Sort order for JSON
Sort order for JSON data types.
This post discuss in detail the sort order for JSON data types. Specifically,
- Define sort order for different JSON types.
- Define sort order for values of each given types.
A reference implementation of this proposal is provided by the Rust library jsondata.
Sort order for types
There are 4 primitive types and 2 composite types defined by JSON.
- Null type shall sort before all other types.
- Boolean type shall sort after Null type.
- Number type shall sort after Boolean type.
- String type shall sort after Number type.
- Array type shall sort after String type.
- Object type shall sort after Array type.
Among Boolean type, false value sort before true value.
Sort order for numerical values
JSON specification do not define a lower or upper limit for numbers. Although it encourages programmers to stick within [-(2^53)+1, (2^53)-1] range for the sake of inter-operability.
For the purpose of numerical-sorting, integers and floating point numbers can be treated uniformly such that when comparing an integer value and floating point value, later value is converted to integer and compared. This means for 64-bit floating point,
- Values that are <= -2^127 will sort before all i128 integers.
- Values that are >= 2^127-1 will sort after all i128 integers.
Also there is the total ordering issue for floating point numbers, and JSON specification do not define -Infinity, +Infinity and NaN values that are part of the floating point specification. These tokens are defined in the JSON5 specification. And its sort order shall be defined, for the sake of total ordering, as
- -Infinity shall sort before all numbers.
- -qNaN negative quite-NaN shall sort after -Infinity.
- -sNaN positive signalling-NaN shall sort after -qNaN.
- normal and sub-normal shall sort after -sNaN.
- +sNaN signalling-NaN shall sort after normal numbers.
- +qNaN quite-NaN shall sort after +sNaN.
- +Infinity shall sort after all numbers.
- -0.0 and +0.0 shall be treated as equal.
- Different representation of floating point numbers are usually normalised in IEEE-754 format.
- Ordering between sNaN and qNaN in the same class being based on the integer payload, multiplied by the sign bit.
Sort order for string value
Sorting string value is complex because of Unicode and UTF8-encoding. In some languages the order of character glyph don’t have a similar ordering when converted to their Unicode code points. Also, UTF8-encoding introduces other complexities. For simplicity sake we can do binary comparison of string values, after the escape-encoding is removed. There are some notable collation standards - Unicode collation and ICU collation, that are already available for string collation.
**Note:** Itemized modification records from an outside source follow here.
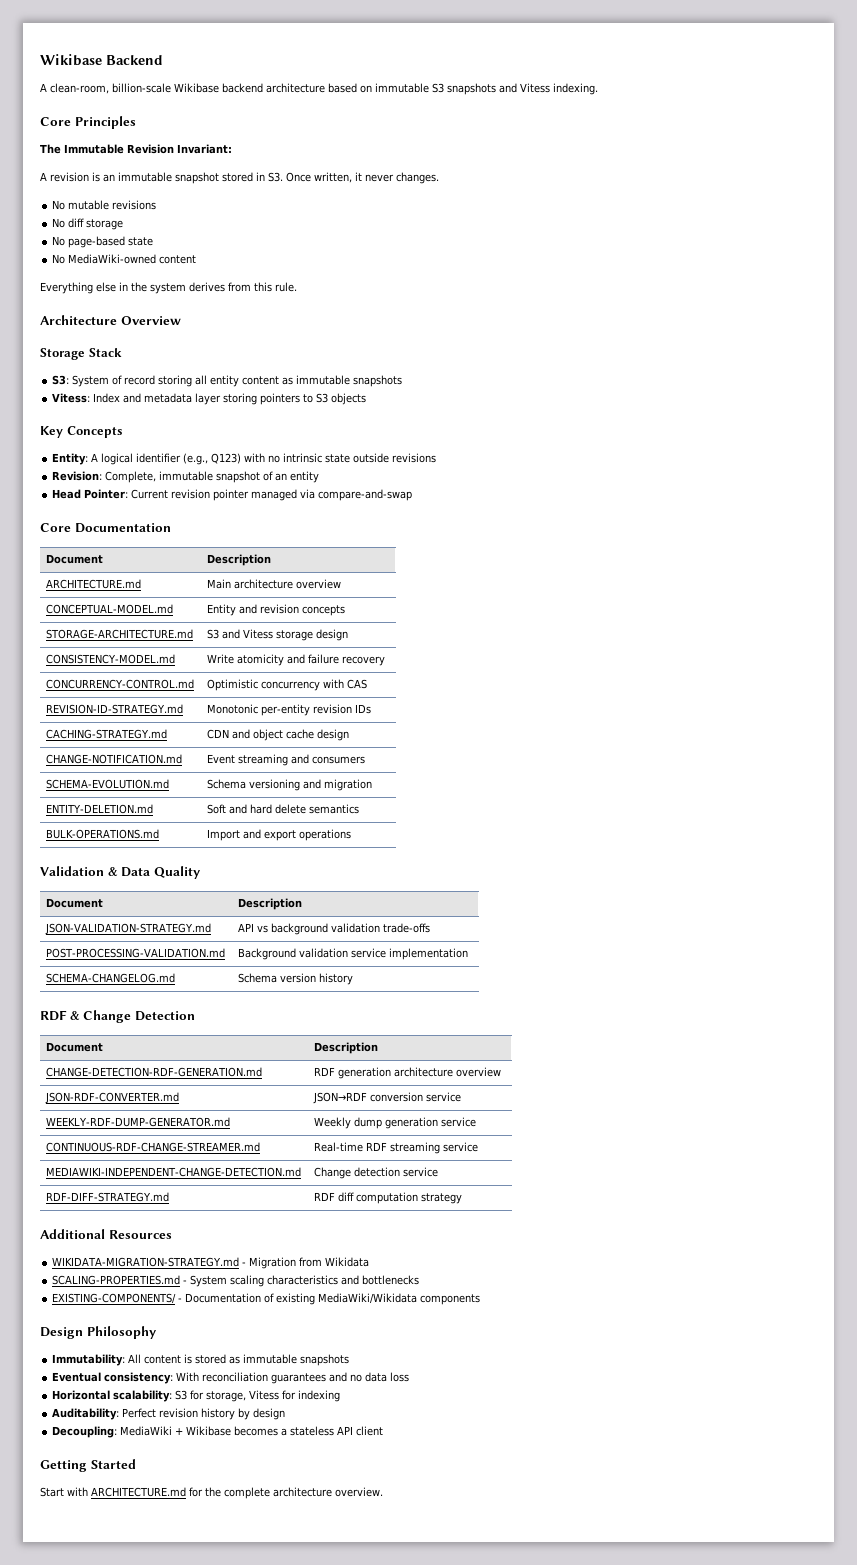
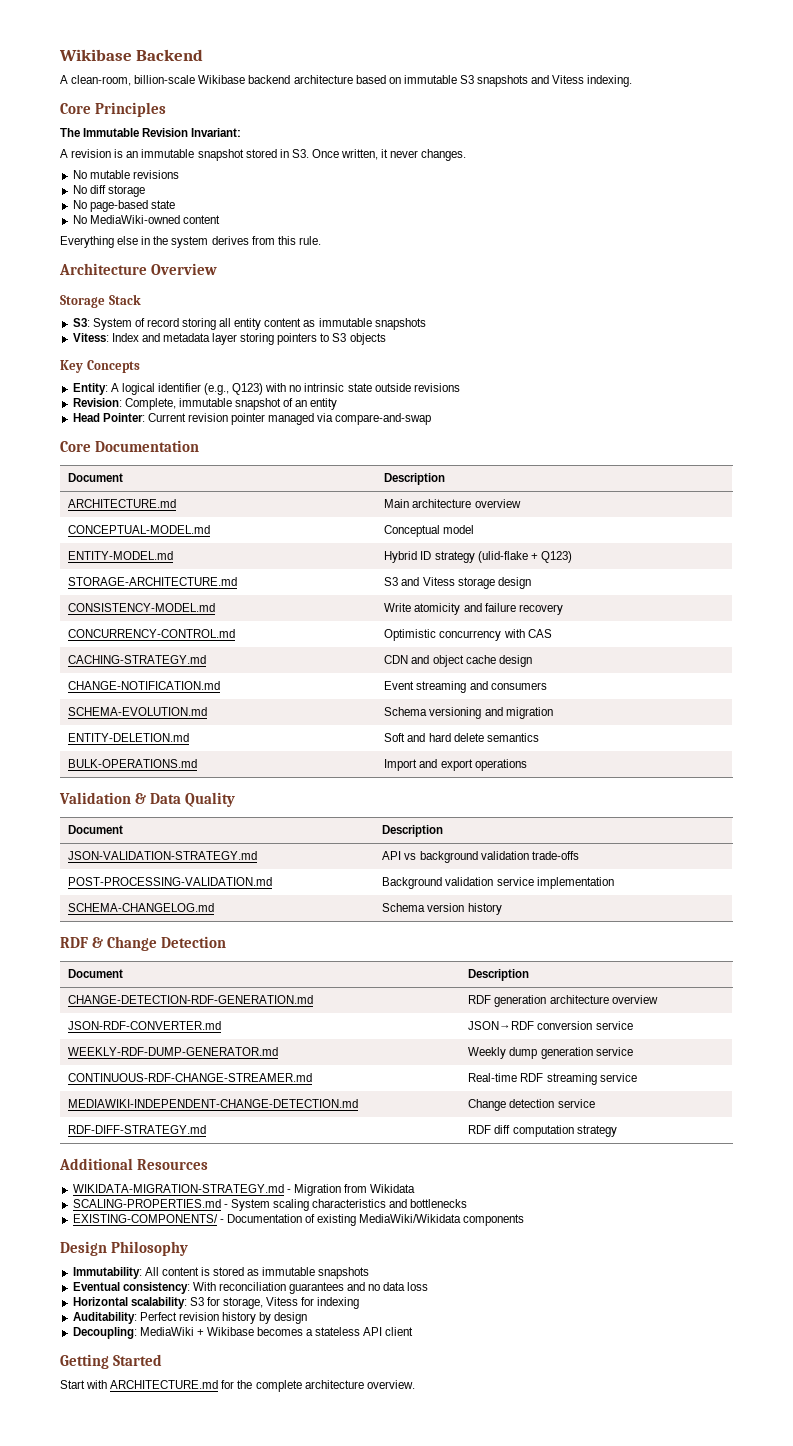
- CONCEPTUAL-MODEL.md | Entity and revision concepts
+ CONCEPTUAL-MODEL.md | Conceptual model
+ ENTITY-MODEL.md | Hybrid ID strategy (ulid-flake + Q123)
- REVISION-ID-STRATEGY.md | Monotonic per-entity revision IDs

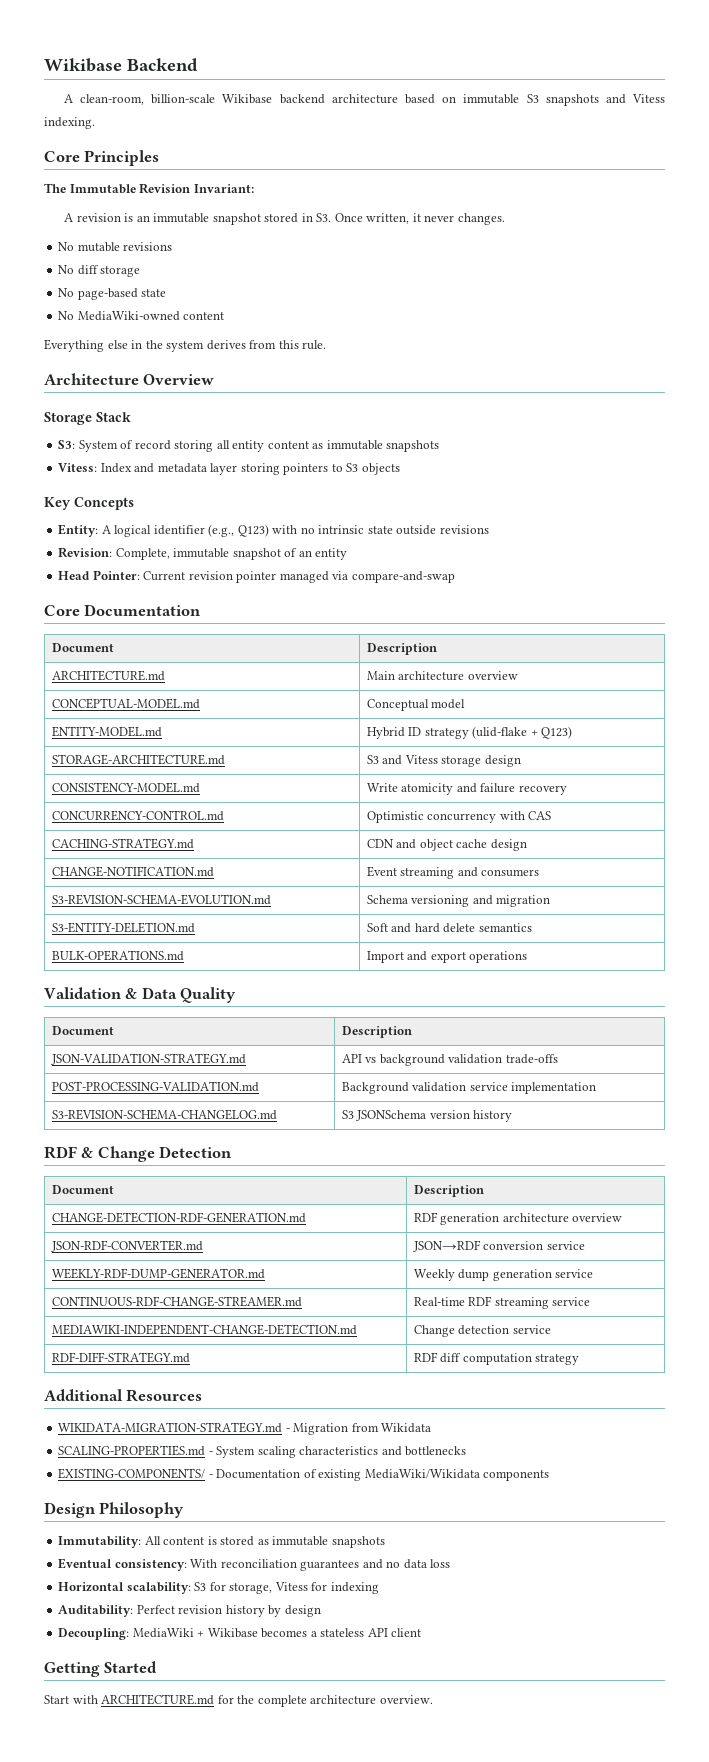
- SCHEMA-EVOLUTION.md | Schema versioning and migration
+ S3-REVISION-SCHEMA-EVOLUTION.md | Schema versioning and migration
- ENTITY-DELETION.md | Soft and hard delete semantics
+ S3-ENTITY-DELETION.md | Soft and hard delete semantics
- SCHEMA-CHANGELOG.md | Schema version history
+ S3-REVISION-SCHEMA-CHANGELOG.md | S3 JSONSchema version history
Sort order for array values
When sorting array values, array items shall be compared recursively, applying the comparison logic on each array item and its counterpart. For example:
[]
sort before[null]
.[null]
sort before[true]
.[true]
sort before[[null]]
.[10,20]
sort before[30]
.[10, "hello"]
sort before[10, "hello", "world"]
.
When comparison run out of items, array with lesser number of items shall sort before the array with more number of items.
Sort order for object values
- All (key,value) pairs within the object shall be presorted based on the key.
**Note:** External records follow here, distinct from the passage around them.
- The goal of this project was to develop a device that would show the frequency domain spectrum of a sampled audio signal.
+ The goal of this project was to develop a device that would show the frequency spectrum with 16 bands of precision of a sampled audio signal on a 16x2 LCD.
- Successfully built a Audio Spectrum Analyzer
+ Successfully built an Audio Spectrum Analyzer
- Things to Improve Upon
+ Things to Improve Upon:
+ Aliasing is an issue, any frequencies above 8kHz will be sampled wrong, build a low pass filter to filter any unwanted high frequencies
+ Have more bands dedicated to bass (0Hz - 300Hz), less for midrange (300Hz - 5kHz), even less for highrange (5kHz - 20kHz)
- When comparing two objects, comparison shall start from first key and proceed to the last key.
- If two keys are equal at a given position within the objects, then its corresponding values shall be compared.
- When one object is a subset of another object, as in, if one object contain all the (key,value) properties that the other object has then it shall sort before the other object.
- When comparison run out of items, object with lesser number of properties shall sort before the object with more number of properties.
Range operation
The purpose of maintaining sorted set of JSON value is, for users to do range operation on the value set. And when such operations need to be performed over the wire, especially when using HTTP/JSON, we may have to deal with unbounded values,
- From the beginning, called minimum bound.
- Till the end, called maximum bound.
Using HTTP/JSON means we may have to serialize these values over the wire and once again JSON specification do not define anything related to this. Hence as a proposal to extend JSON, we can include 2 reserved tokens -
- Minbound, that denotes from the beginning.
- Maxbound, that denotes till the end.
This can be added in future specification.
Note that, when implementing Range API as part of native libraries we don’t have to make unbounded values as part of JSON. Minbound and Maxbound is needed for serializing such queries over-the-wire using JSON format.